SELF-ASSOCIATED INDISULAM IN PHOSPHOLIPID-BASED NANOMICELLES: A POTENTIAL NANOMEDICINE FOR CANCER

摘要

This study aims to start the development of a nanomedicine, containing indisulam solubilized in sterically stabilized micelles (SSM) composed of DSPE-PEG2000 or sterically stabilized mixed micelles (SSMM) composed of DSPE-PEG2000 plus egg phosphatidylcholine (EPC). Micelles were prepared by coprecipitation and reconstitution of drug and lipids. Particle size distributions of micellar formulations were determined by quasi-elastic light scattering (QELS). Amounts of solubilized drug were determined by Reverse Phase-High Performance Liquid Chromatography (RP-HPLC). In vitro cytotoxicity of indisulam in nanocarrier was determined on MCF-7 cell line by NCI developed Sulforhodamine B assay.

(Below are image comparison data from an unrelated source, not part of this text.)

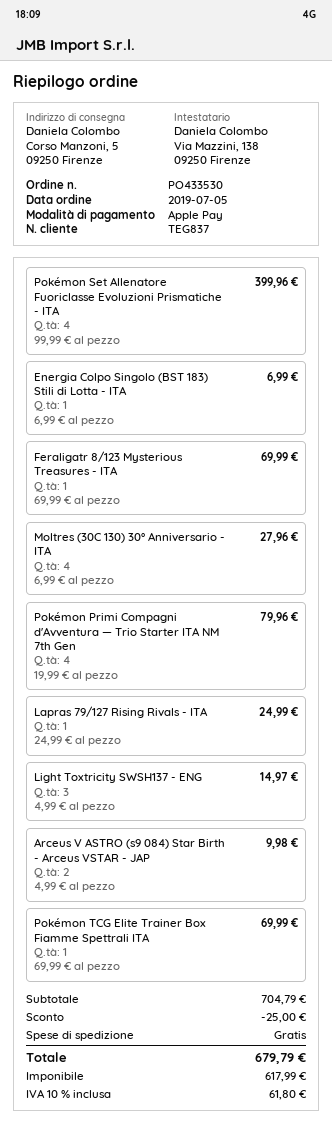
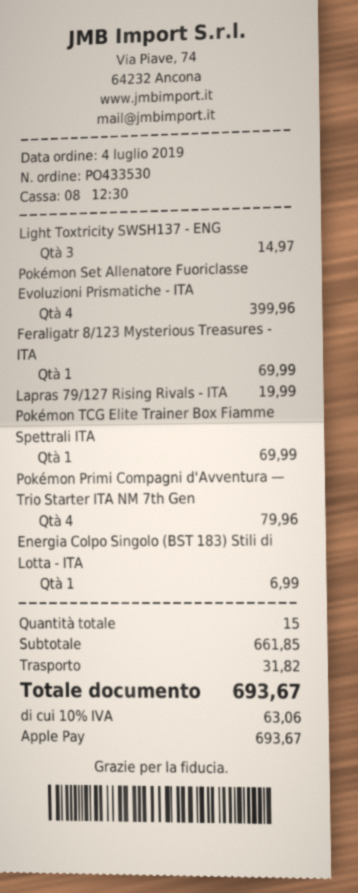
order date: 2019-07-05 -> 2019-07-04
Moltres (30C 130) 30° Anniversario - ITA: 4 for 27.96 -> none
Lapras 79/127 Rising Rivals - ITA: 1 for 24.99 -> 1 for 19.99
Arceus V ASTRO (s9 084) Star Birth - Arceus VSTAR - JAP: 2 for 9.98 -> none
subtotal: 704.79 -> 661.85
discount: 25.00 -> none
shipping: 0.00 -> 31.82
tax: 10% = 61.80 -> 10% = 63.06
total: 679.79 -> 693.67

Optimal solubilized indisulam concentrations in 5mM total lipid were 10 µg/ml for SSMM, and 400 µg/ml for SSM. HPLC results demonstrated encapsulation capacity of both micelles was over 95%. In vitro studies showed indisulam in micellar system was more effective than free indisulam. Optimized formulation was successfully freeze-dried without any addition of lyo- and cryo-protectants. We conclude SSM is a promising nanocarrier for indisulam, and indisulam-SSM should be developed further as a novel targeted nanomedicine.